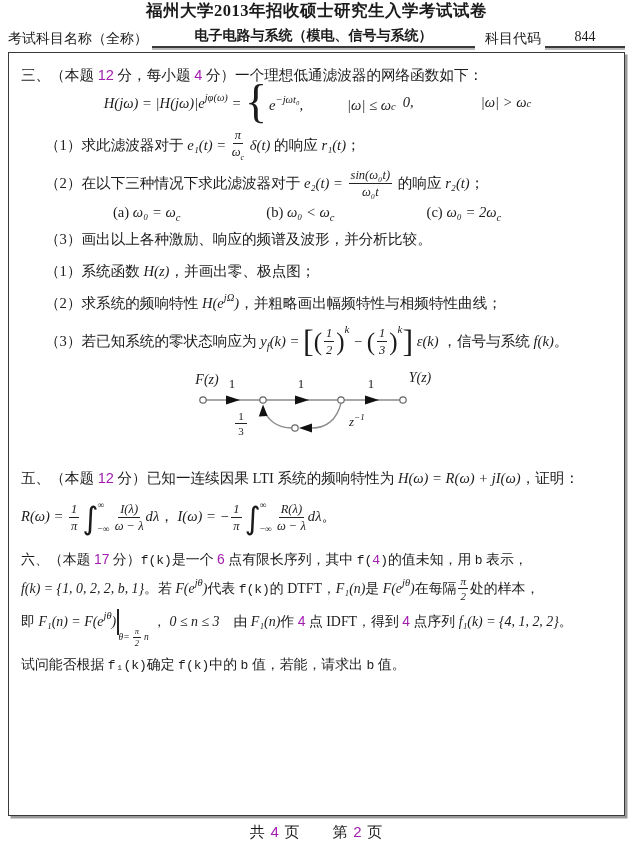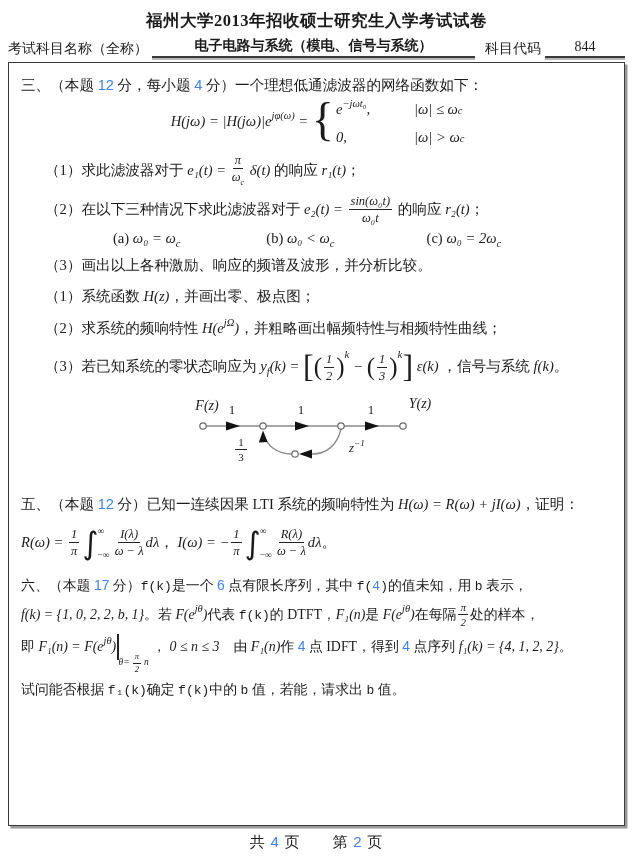--- a/index.html
+++ b/index.html
@@ -1,46 +1,46 @@
 <!DOCTYPE html>
 <html><head>
 <meta charset="utf-8">
 <style>
   html,body{margin:0;padding:0;background:#fff;}
   .sheet{width:633px;height:867px;background:#fff;position:relative;overflow:hidden;
          font-family:"Liberation Serif",serif;color:#1b1b1b;}
-  .title{ text-align:center;padding-top:10px;font-size:16.5px;font-weight:bold;letter-spacing:0.5px;}
+  .title{ text-align:center;font-size:16.5px;font-weight:bold;letter-spacing:0.5px;}
   .subject-line{display:flex;align-items:flex-end;font-size:14px;margin:5px 8px 0 8px;white-space:nowrap;}
   .subj-label{flex:0 0 auto;}
   .subj-name{flex:1 1 auto;text-align:center;font-weight:bold;border-bottom:2px solid #3a3a3a;
              box-shadow:0 2px 0 #b8b8b8;padding:0 6px 1px 6px;margin:0 4px;}
   .code-label{flex:0 0 auto;margin-left:6px;}
   .code-val{flex:0 0 auto;min-width:64px;text-align:center;border-bottom:2px solid #3a3a3a;
             box-shadow:0 2px 0 #b8b8b8;padding:0 8px 1px 8px;margin-left:4px;}
   .paper-box{margin:4px 8px 0 8px;border:1.6px solid #3a3a3a;box-shadow:2.5px 2.5px 0 #9a9a9a;
              height:764px;box-sizing:border-box;padding:8px 10px 0 12px;}
   .line{white-space:nowrap;font-size:14.6px;line-height:1.45;}
   .indent{padding-left:24px;}
   .center{text-align:center;}
-  .num{color:#3b82f6;font-family:"Liberation Sans",sans-serif;}
+  .num{color:#a21caf;font-family:"Liberation Sans",sans-serif;}
   .m{font-family:"Liberation Serif",serif;font-style:italic;}
   .mu{font-family:"Liberation Serif",serif;font-style:normal;}
   .mono{font-family:"Liberation Mono",monospace;font-size:13px;}
   .sp{font-size:10.5px;vertical-align:7px;font-style:italic;font-family:"Liberation Serif",serif;}
   .sb{font-size:10.5px;vertical-align:-4px;font-style:italic;font-family:"Liberation Serif",serif;}
   .supk{font-size:11px;vertical-align:13px;font-style:italic;font-family:"Liberation Serif",serif;}
   .frac{display:inline-flex;flex-direction:column;align-items:center;vertical-align:middle;
         font-family:"Liberation Serif",serif;font-style:italic;font-size:12.5px;line-height:1.12;
         margin:0 2px;position:relative;top:-1px;}
   .frac>.fn{border-bottom:1.1px solid #222;padding:0 2px 1px 2px;}
   .frac>.fd{padding-top:1px;}
   .sfrac{font-size:11px;}
   .brace{font-size:46px;font-family:"Liberation Serif",serif;font-weight:200;vertical-align:middle;
          line-height:0.8;position:relative;top:-2px;}
-  .cases{display:inline-flex;flex-direction:column;gap:7px;vertical-align:middle;text-align:left;margin-left:2px;justify-content:center;}
+  .cases{display:inline-flex;flex-direction:row;gap:7px;vertical-align:middle;text-align:left;margin-left:2px;justify-content:center;}
   .crow{display:flex;align-items:baseline;}
   .cval{min-width:78px;}
   .bigb{font-size:32px;vertical-align:middle;line-height:0;font-family:"Liberation Serif",serif;position:relative;top:-2px;}
   .bigp{font-size:25px;vertical-align:middle;line-height:0;font-family:"Liberation Serif",serif;position:relative;top:-1px;}
   .intw{display:inline-flex;align-items:center;vertical-align:middle;margin:0 1px;}
   .intg{font-size:31px;line-height:1;font-family:"DejaVu Sans",sans-serif;font-style:normal;}
   .ilim{display:inline-flex;flex-direction:column;justify-content:space-between;height:38px;
         font-size:9.5px;font-style:normal;font-family:"Liberation Serif",serif;margin-left:-1px;margin-right:2px;}
   .ebar{display:inline-block;width:1.4px;height:26px;background:#222;vertical-align:-9px;margin-left:1px;}
   .esub{display:inline-flex;align-items:center;font-size:9.5px;vertical-align:-14px;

════════════════

■ **What is being asked**:
What you produce must match the listing word for word, with no images in it.

■ **Completed task**:
--- a/index.html
+++ b/index.html
@@ -1,46 +1,46 @@
 <!DOCTYPE html>
 <html><head>
 <meta charset="utf-8">
 <style>
   html,body{margin:0;padding:0;background:#fff;}
   .sheet{width:633px;height:867px;background:#fff;position:relative;overflow:hidden;
          font-family:"Liberation Serif",serif;color:#1b1b1b;}
-  .title{ text-align:center;padding-top:10px;font-size:16.5px;font-weight:bold;letter-spacing:0.5px;}
+  .title{ text-align:center;font-size:16.5px;font-weight:bold;letter-spacing:0.5px;}
   .subject-line{display:flex;align-items:flex-end;font-size:14px;margin:5px 8px 0 8px;white-space:nowrap;}
   .subj-label{flex:0 0 auto;}
   .subj-name{flex:1 1 auto;text-align:center;font-weight:bold;border-bottom:2px solid #3a3a3a;
              box-shadow:0 2px 0 #b8b8b8;padding:0 6px 1px 6px;margin:0 4px;}
   .code-label{flex:0 0 auto;margin-left:6px;}
   .code-val{flex:0 0 auto;min-width:64px;text-align:center;border-bottom:2px solid #3a3a3a;
             box-shadow:0 2px 0 #b8b8b8;padding:0 8px 1px 8px;margin-left:4px;}
   .paper-box{margin:4px 8px 0 8px;border:1.6px solid #3a3a3a;box-shadow:2.5px 2.5px 0 #9a9a9a;
              height:764px;box-sizing:border-box;padding:8px 10px 0 12px;}
   .line{white-space:nowrap;font-size:14.6px;line-height:1.45;}
   .indent{padding-left:24px;}
   .center{text-align:center;}
-  .num{color:#3b82f6;font-family:"Liberation Sans",sans-serif;}
+  .num{color:#a21caf;font-family:"Liberation Sans",sans-serif;}
   .m{font-family:"Liberation Serif",serif;font-style:italic;}
   .mu{font-family:"Liberation Serif",serif;font-style:normal;}
   .mono{font-family:"Liberation Mono",monospace;font-size:13px;}
   .sp{font-size:10.5px;vertical-align:7px;font-style:italic;font-family:"Liberation Serif",serif;}
   .sb{font-size:10.5px;vertical-align:-4px;font-style:italic;font-family:"Liberation Serif",serif;}
   .supk{font-size:11px;vertical-align:13px;font-style:italic;font-family:"Liberation Serif",serif;}
   .frac{display:inline-flex;flex-direction:column;align-items:center;vertical-align:middle;
         font-family:"Liberation Serif",serif;font-style:italic;font-size:12.5px;line-height:1.12;
         margin:0 2px;position:relative;top:-1px;}
   .frac>.fn{border-bottom:1.1px solid #222;padding:0 2px 1px 2px;}
   .frac>.fd{padding-top:1px;}
   .sfrac{font-size:11px;}
   .brace{font-size:46px;font-family:"Liberation Serif",serif;font-weight:200;vertical-align:middle;
          line-height:0.8;position:relative;top:-2px;}
-  .cases{display:inline-flex;flex-direction:column;gap:7px;vertical-align:middle;text-align:left;margin-left:2px;justify-content:center;}
+  .cases{display:inline-flex;flex-direction:row;gap:7px;vertical-align:middle;text-align:left;margin-left:2px;justify-content:center;}
   .crow{display:flex;align-items:baseline;}
   .cval{min-width:78px;}
   .bigb{font-size:32px;vertical-align:middle;line-height:0;font-family:"Liberation Serif",serif;position:relative;top:-2px;}
   .bigp{font-size:25px;vertical-align:middle;line-height:0;font-family:"Liberation Serif",serif;position:relative;top:-1px;}
   .intw{display:inline-flex;align-items:center;vertical-align:middle;margin:0 1px;}
   .intg{font-size:31px;line-height:1;font-family:"DejaVu Sans",sans-serif;font-style:normal;}
   .ilim{display:inline-flex;flex-direction:column;justify-content:space-between;height:38px;
         font-size:9.5px;font-style:normal;font-family:"Liberation Serif",serif;margin-left:-1px;margin-right:2px;}
   .ebar{display:inline-block;width:1.4px;height:26px;background:#222;vertical-align:-9px;margin-left:1px;}
   .esub{display:inline-flex;align-items:center;font-size:9.5px;vertical-align:-14px;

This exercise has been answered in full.